No predicates besides brute distinguishability govern it. Entities that are brutely distinguishable are different only by virtue of being different.
The sets that differ but for one element differ because their cardinality is different. This is how they differ from the infinite case.
3.If the argument were true, haven’t you just shown only that you can’t define an infinite set of brutely distinguishable entities, rather than that infinite sets can’t be defined at all?
If infinite sets and brutely distinguishable elements exist, infinite sets with brutely distinguishable elements should exist.
4.What is your opinion about the set of all natural numbers? Is it finite or can’t it be defined?
It is infinite, but it isn’t “actually realized.” (They don’t exist; we employ them as useful fictions.)
And how does the argument depend on infiniteness, after all? Assume there is a class of eleven brutely distinguishable points. Now, can you define a set containing seven of them? If you can’t, since there is no property to distinguish those seven from the remaining four, doesn’t it equally well prove that sets of cardinality seven don’t exist?
To make the cases parallel (which I hope doesn’t miss the point): take 7 brutely distinguishable points; 4 more pop into existence. The former and latter sets are distinguishable by their cardinality. When the sets are infinite, the cardinality is identical.
The frequentist definition of probability says that probability is the limit of relative frequencies, which is the limit of (the number of occurrences divided by the number of trials), which is not equal to (limit of the number of occurrences) divided by (limit of the number of trials).
This doesn’t seem relevant to actually realized infinities, since the limit becomes inclusive rather than exclusive (of infinity). The relative frequency of heads to tails with an actually existing infinity of tosses is undefined. (Or would you contend it is .5?)
And emphasis is usually marked by italics, not red.
Are my aesthetics off? I’ve decided that unbolded red is best for emphasizing text sentences, the reason being that it is more legible than bolding, centainly than italics. If you don’t use many pictures or diagrams, I think helps maintain interest to include some color whenever you can justify it.
Color seems increasingly used in textbooks. Perhaps its a status thing, as the research journals don’t use it. But blog writing should usually be more succinct than research-journal writing, and this makes typographical emphasis more valuable because there’s less opportunity to imply emphasis textually.
If infinite sets and brutely distinguishable elements exist, infinite sets with brutely distinguishable elements should exist.
Why? It doesn’t follow. (As a trivial case, imagine that there are only two brutely distinguishable things in the world.) (Assuming that by “infinite sets with brutely distinguishable elements” you mean “set with infinitely many b.d. elements”.)
Also, you say that sets are distinguishable whenever there is a predicate which applies to one and doesn’t apply to another. That is, X and Y are distinguishable iff for some P, P(X) and not P(Y). Right?

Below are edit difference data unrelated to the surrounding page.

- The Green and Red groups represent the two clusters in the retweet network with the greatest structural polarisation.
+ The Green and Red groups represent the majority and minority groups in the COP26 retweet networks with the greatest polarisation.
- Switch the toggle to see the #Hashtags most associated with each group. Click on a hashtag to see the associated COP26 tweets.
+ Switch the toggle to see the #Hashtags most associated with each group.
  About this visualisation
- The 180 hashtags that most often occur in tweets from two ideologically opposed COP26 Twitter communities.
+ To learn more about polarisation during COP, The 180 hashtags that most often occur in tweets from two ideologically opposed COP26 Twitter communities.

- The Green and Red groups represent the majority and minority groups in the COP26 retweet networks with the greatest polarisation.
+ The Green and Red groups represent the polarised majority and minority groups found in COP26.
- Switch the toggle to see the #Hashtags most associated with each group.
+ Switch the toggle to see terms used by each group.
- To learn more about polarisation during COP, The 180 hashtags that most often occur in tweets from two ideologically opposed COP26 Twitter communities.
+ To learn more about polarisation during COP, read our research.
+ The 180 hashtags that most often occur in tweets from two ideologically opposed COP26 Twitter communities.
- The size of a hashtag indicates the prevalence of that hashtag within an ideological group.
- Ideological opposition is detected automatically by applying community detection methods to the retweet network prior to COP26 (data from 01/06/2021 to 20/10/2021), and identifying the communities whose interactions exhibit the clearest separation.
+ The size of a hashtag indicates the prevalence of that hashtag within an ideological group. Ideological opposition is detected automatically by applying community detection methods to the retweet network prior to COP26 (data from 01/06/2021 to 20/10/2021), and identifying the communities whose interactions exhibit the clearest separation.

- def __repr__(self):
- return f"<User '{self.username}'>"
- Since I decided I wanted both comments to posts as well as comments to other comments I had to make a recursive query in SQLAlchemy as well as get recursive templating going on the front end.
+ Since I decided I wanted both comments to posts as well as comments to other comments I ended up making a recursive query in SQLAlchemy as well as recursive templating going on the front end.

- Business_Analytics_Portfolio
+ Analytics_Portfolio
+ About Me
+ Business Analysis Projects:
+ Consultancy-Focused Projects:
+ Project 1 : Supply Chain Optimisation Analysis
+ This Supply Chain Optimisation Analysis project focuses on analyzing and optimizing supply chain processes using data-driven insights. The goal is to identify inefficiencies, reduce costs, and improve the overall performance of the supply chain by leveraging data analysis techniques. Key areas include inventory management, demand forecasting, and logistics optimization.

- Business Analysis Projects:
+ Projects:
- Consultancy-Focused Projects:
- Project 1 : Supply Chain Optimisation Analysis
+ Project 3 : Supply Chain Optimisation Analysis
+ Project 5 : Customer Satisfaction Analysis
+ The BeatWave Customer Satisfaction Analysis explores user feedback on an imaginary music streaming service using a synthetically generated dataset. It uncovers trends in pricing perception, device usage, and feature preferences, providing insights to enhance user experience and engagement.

But then you argue as if the only allowed predicates were those about cardinality. To closely follow your example, let’s denote X = “the former set containing infinitely many b.d. points” and Y = “the latter set containing all those points plus the additional one which ‘popped into existence’”. Then we have a predicate P(Z) = “Z is a subset of X”, and P(X) holds while P(Y) doesn’t. What’s wrong here?
Are my aesthetics off? [...] Perhaps its a status thing, as the research journals don’t use it.
Your aesthetics are incompatible with most of the readers. You’ve got quite a lot of negative responses to your formatting, not a single positive response (correct me if I am wrong), yet you still persist and speculate about status reasons. Even if it were true, I’d suggest taking the readers’ preferences more seriously, if you want the readers take you more seriously.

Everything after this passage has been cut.